About half an hour later, I found myself in a bathroom. Esther had brought me here to clean myself up after I had eaten. “There’s boiled water in that bucket over there, don’t waste it, but I guess I don’t have to tell you that”, she told me. I wandered to the mirror and for the first time in a long while I saw myself. I looked more dead than alive. The skin on my face was peeling from sunburn and cracks had formed on my dry lips with dirt getting in between them. My hair was covered in dirt too, and oily from the touch of it. I had never noticed. My eyes were sunken holes, dark circles underneath accentuated by the hollowness of my cheeks. Looking at myself, I was surprised she hadn’t killed me when we met. I looked like a zombie. Earlier I asked the both of them how they could have made such a home for themselves, away from the cannibals, both alive and dead. The roads and cities would have been teeming with the undead and everything else would have been stalked by the living. Not only that, but the reason I had never tried to stay in a house before this was that the undead preferred to hang around buildings. Maybe they could remember being alive once, tough very little of it. This was explained to me when they told me we were staying about a kilometer from the road in what used to be a meth lab. Hidden from everything, it was pretty safe, “just don’t try licking the walls”, as Andrew had told me with a smile. He knew about this place from his life before as a dealer. When the infection got really bad, he simply headed here and worked on turning the interior into what could be considered a house. There was another house nearby with a lot of food but no occupants. Most probably the previous owners had been stocking up for the infection when they caught the virus too. He found Esther while he was scavenging one day.

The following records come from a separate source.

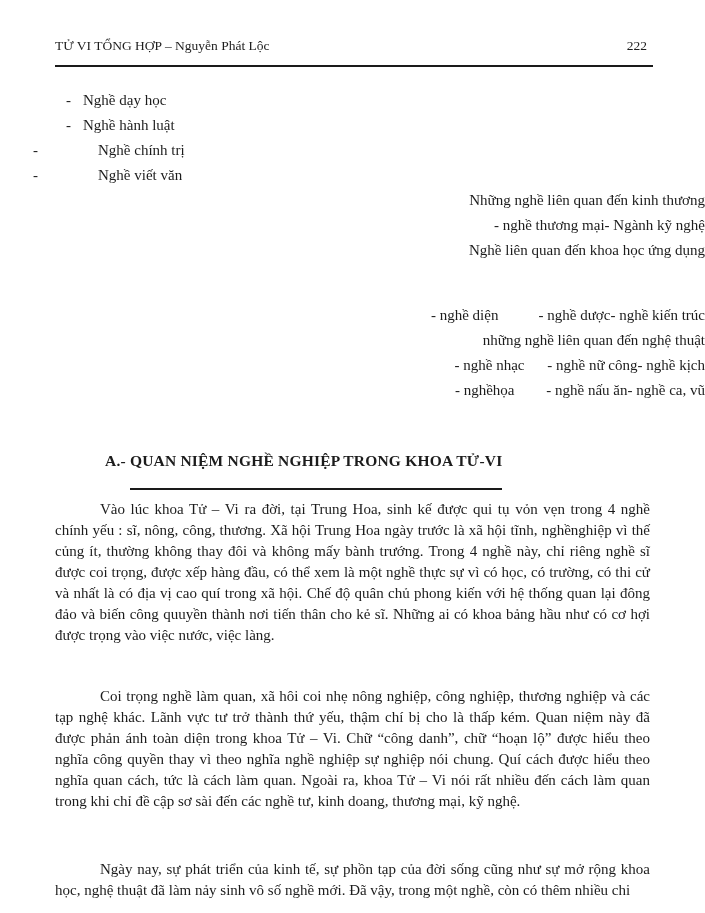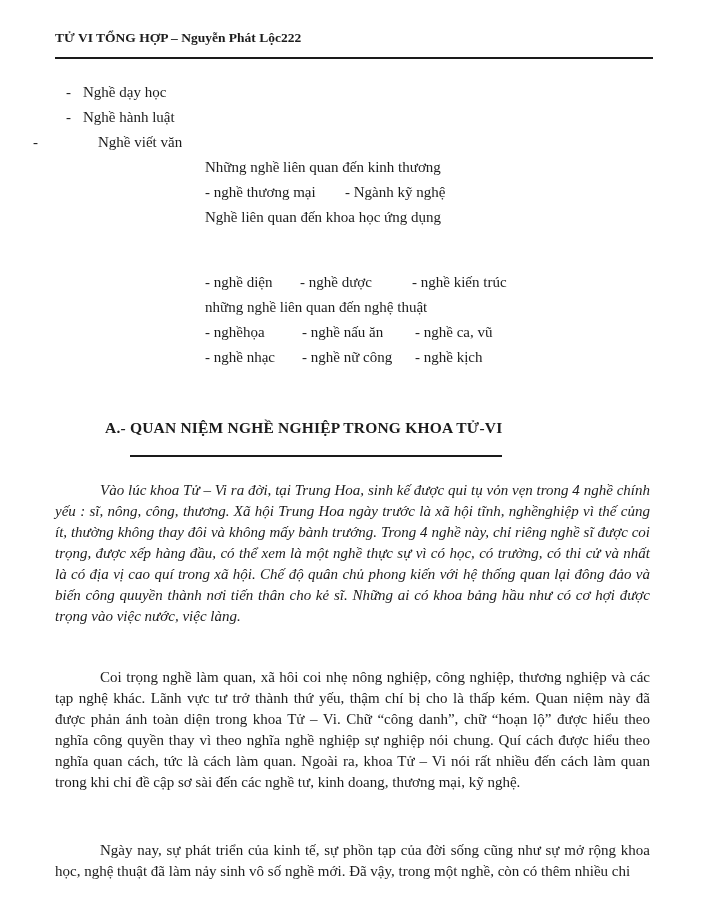--- a/index.html
+++ b/index.html
@@ -8,38 +8,37 @@
     width:705px;height:913px;
     margin:0 auto;
     background:#ffffff;
     font-family:"Liberation Serif", serif;
     color:#1c1c1c;
     overflow:hidden;
     box-sizing:border-box;
   }
   
   .page-header{
-    display:flex;align-items:baseline;
-    padding:30px 58px 0 55px;
+    display:flex;justify-content:space-between;align-items:baseline;
+    padding:38px 58px 0 55px;
     font-size:13.5px;
-    font-weight:bold;
   }
   .header-rule{
     margin:11px 52px 0 55px;
     border-bottom:2px solid #1a1a1a;
     height:0;
   }
   
   .top-list{margin-top:21px;padding-left:33px;font-size:15px;}
   .top-list .row{line-height:25px;white-space:nowrap;}
   .dash{display:inline-block;}
   .row.v-inner .dash{margin-left:33px;width:17px;}
   .row.v-outer .dash{width:65px;}
   
-  .job-groups{margin-left:205px;font-size:15px;}
+  .job-groups{margin-left:205px;font-size:15px;text-align:right;}
   .job-groups .gline{line-height:25px;white-space:nowrap;}
   .gline .col{display:inline-block;}
   .gline .w140{width:140px;}
   .gline .w95{width:95px;margin-top:40px;}
   .gline .w112{width:112px;}
   .gline .w97{width:97px;}
   .gline .w113{width:113px;}
   
   .section-heading{
     margin:49px 0 0 105px;
@@ -52,21 +51,21 @@
     padding-bottom:19px;
   }
   
   .para{
     margin:0 55px;
     font-size:15px;
     line-height:21px;
     text-align:justify;
     text-indent:45px;
   }
-  .para.p1{margin-top:43px;font-style:italic;}
+  .para.p1{margin-top:29px;}
   .para.p2{margin-top:40px;}
   .para.p3{margin-top:47px;}
 </style>
 </head>
 <body>
 
 <div class="page">
 
   <div class="page-header">
     <span>TỬ VI TỔNG HỢP – Nguyễn Phát Lộc</span>
@@ -75,39 +74,42 @@
   <div class="header-rule"></div>
 
   <div class="top-list">
     <div class="row v-inner">
       <span class="dash">-</span><span>Nghề dạy học</span>
     </div>
     <div class="row v-inner">
       <span class="dash">-</span><span>Nghề hành luật</span>
     </div>
     <div class="row v-outer">
+      <span class="dash">-</span><span>Nghề chính trị</span>
+    </div>
+    <div class="row v-outer">
       <span class="dash">-</span><span>Nghề viết văn</span>
     </div>
   </div>
 
   <div class="job-groups">
     <div class="gline">Những nghề liên quan đến kinh thương</div>
     <div class="gline">
       <span class="col w140">- nghề thương mại</span><span class="col">- Ngành kỹ nghệ</span>
     </div>
     <div class="gline">Nghề liên quan đến khoa học ứng dụng</div>
     <div class="gline">
       <span class="col w95">- nghề diện</span><span class="col w112">- nghề dược</span><span class="col">- nghề kiến trúc</span>
     </div>
     <div class="gline">những nghề liên quan đến nghệ thuật</div>
     <div class="gline">
-      <span class="col w97">- nghềhọa</span><span class="col w113">- nghề nấu ăn</span><span class="col">- nghề ca, vũ</span>
+      <span class="col w97">- nghề nhạc</span><span class="col w113">- nghề nữ công</span><span class="col">- nghề kịch</span>
     </div>
     <div class="gline">
-      <span class="col w97">- nghề nhạc</span><span class="col w113">- nghề nữ công</span><span class="col">- nghề kịch</span>
+      <span class="col w97">- nghềhọa</span><span class="col w113">- nghề nấu ăn</span><span class="col">- nghề ca, vũ</span>
     </div>
   </div>
 
   <div class="section-heading">
     <span>A.- </span><span class="underlined">QUAN NIỆM NGHỀ NGHIỆP TRONG KHOA TỬ-VI</span>
   </div>
 
   <div class="para p1">Vào lúc khoa Tử – Vi ra đời, tại Trung Hoa, sinh kế được qui tụ vỏn vẹn trong 4 nghề chính yếu : sĩ, nông, công, thương. Xã hội Trung Hoa ngày trước là xã hội tĩnh, nghềnghiệp vì thế củng ít, thường không thay đôi và không mấy bành trướng. Trong 4 nghề này, chỉ riêng nghề sĩ được coi trọng, được xếp hàng đầu, có thể xem là một nghề thực sự vì có học, có trường, có thi cử và nhất là có địa vị cao quí trong xã hội. Chế độ quân chủ phong kiến với hệ thống quan lại đông đảo và biến công quuyền thành nơi tiến thân cho kẻ sĩ. Những ai có khoa bảng hầu như có cơ hợi được trọng vào việc nước, việc làng.</div>
   <div class="para p2">Coi trọng nghề làm quan, xã hôi coi nhẹ nông nghiệp, công nghiệp, thương nghiệp và các tạp nghệ khác. Lãnh vực tư trở thành thứ yếu, thậm chí bị cho là thấp kém. Quan niệm này đã được phản ánh toàn diện trong khoa Tử – Vi. Chữ “công danh”, chữ “hoạn lộ” được hiểu theo nghĩa công quyền thay vì theo nghĩa nghề nghiệp sự nghiệp nói chung. Quí cách được hiểu theo nghĩa quan cách, tức là cách làm quan. Ngoài ra, khoa Tử – Vi nói rất nhiều đến cách làm quan trong khi chỉ đề cập sơ sài đến các nghề tư, kinh doang, thương mại, kỹ nghệ.</div>
   <div class="para p3">Ngày nay, sự phát triển của kinh tế, sự phồn tạp của đời sống cũng như sự mở rộng khoa học, nghệ thuật đã làm nảy sinh vô số nghề mới. Đã vậy, trong một nghề, còn có thêm nhiều chi</div>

Sighing, but grateful for my luck, I soaked a rag in the water and started to wipe myself down. The water felt good on my skin, and I had never dared to use clean water in this way. There was already not enough to drink, while I was out there. A sudden shout came from outside, startling me and causing me to react with such force I knocked ever the bucket. So much for conserving water. I pulled on a new shirt and jumped into my old pair of jeans before running out of the bathroom. I met Esther and Andrew in the living room. Andrew was gripping the crossbow while she seemed to be trying to notch a homemade bow and arrow. Both their faces were strained. It was then I realized for the past few days while I was slowly dying outside, a group of zombies had caught scent of me and were tracking me when I was found by Esther. It was no wonder that I kept feeling like I was being followed. They had tracked our scent here, and were smashing their hands on the doors and windows, slowly breaking the thin plywood used as a barrier.

Sunday, July 18, 2010

Unusual Happenstance

I feel strongly compelled to tell you, reader, of the events of the past few days, not for any reason I may have given before, but because of the pure irregularity of it. I live in a world of which many would consider strange, impossible, even. There is few people, even scarcer food and monsters straight out of a b-grade movie roaming the land. It was in this nightmarish setting that I first encountered Esther. A beautiful girl, it seemed, the hellish environment having little effect on her. Her medium length hair was tied back into a ponytail, coming to rest between her delicate shoulders and her long, lean body with legs that seemed to stretch on and on, as an endless road would. And her eyes, oh, I could talk all day about her eyes. They never seemed like eyes at all, more like a mirror surfaced lake. Deeper than you could ever imagine, but allowing no hint whatsoever as to what was within. You could see yourself in them, your fear, your exhaustion but those eyes seemed to promise release from all of your sufferings, an escape, even if for a moment. It seemed highly unlikely that any girl, of any size and shape would have survived up till now; let alone such an amazing beauty like her. When I first caught a glimpse of her in the far distance, she seemed as an angel, descending to carry my withered soul out of my crippled body and up to the stars. Lust stirred in me, for release of my pain. I had not been hydrated for days now, and had gone even longer without anything solid and filling in my poor, shrunken excuse for a gut.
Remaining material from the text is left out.